▸ **Supplied material**
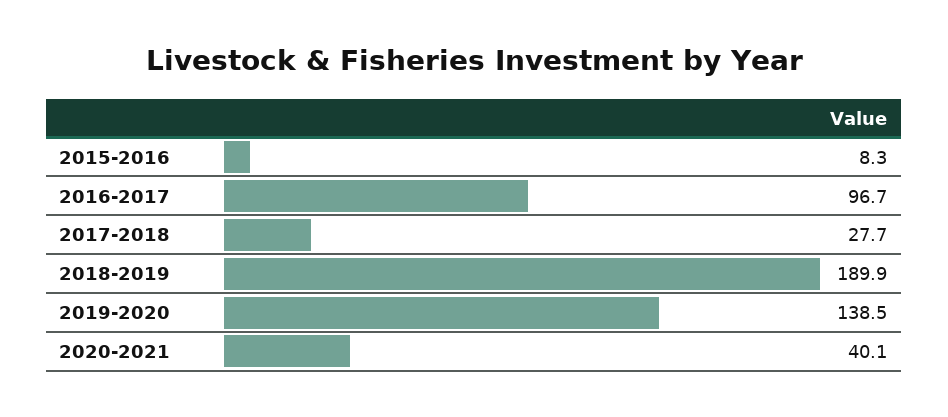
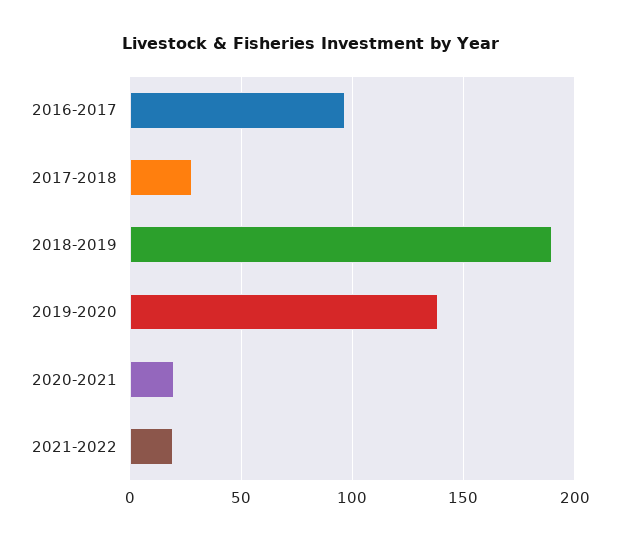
2015-2016: 8.3 -> none
2020-2021: 40.1 -> 20
2021-2022: none -> 20

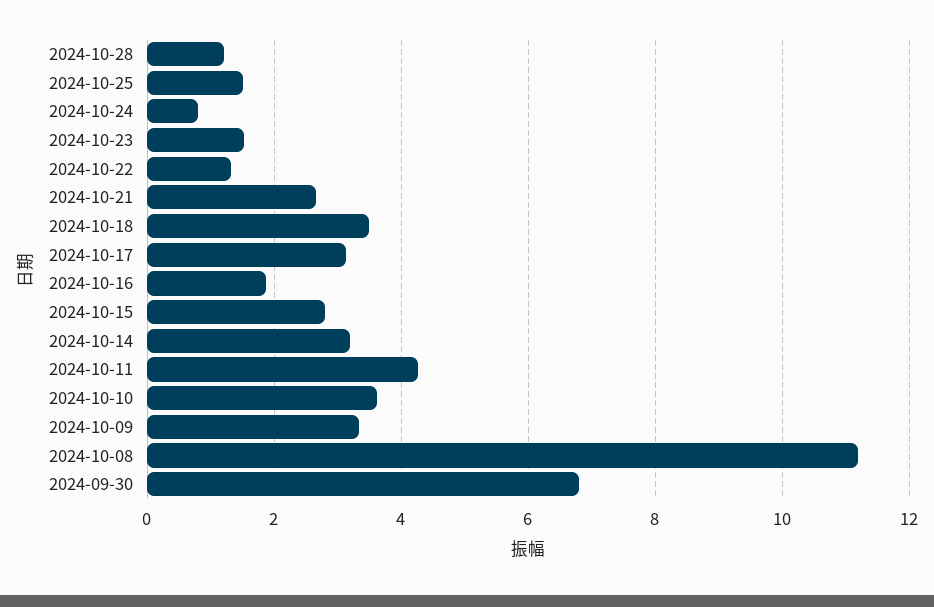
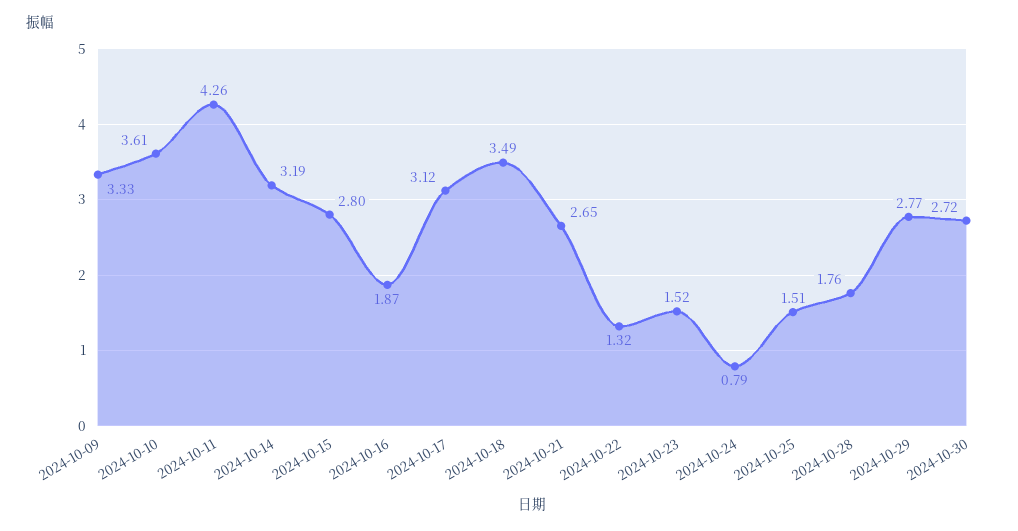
2024-10-28: 1.2 -> 1.76
2024-10-08: 11.2 -> none
2024-09-30: 6.8 -> none
2024-10-29: none -> 2.77
2024-10-30: none -> 2.72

▸ **About this task**
An exact copy of the material above is required, minus its images.

▸ **Output**
2015-2016: 8.3 -> none
2020-2021: 40.1 -> 20
2021-2022: none -> 20

2024-10-28: 1.2 -> 1.76
2024-10-08: 11.2 -> none
2024-09-30: 6.8 -> none
2024-10-29: none -> 2.77
2024-10-30: none -> 2.72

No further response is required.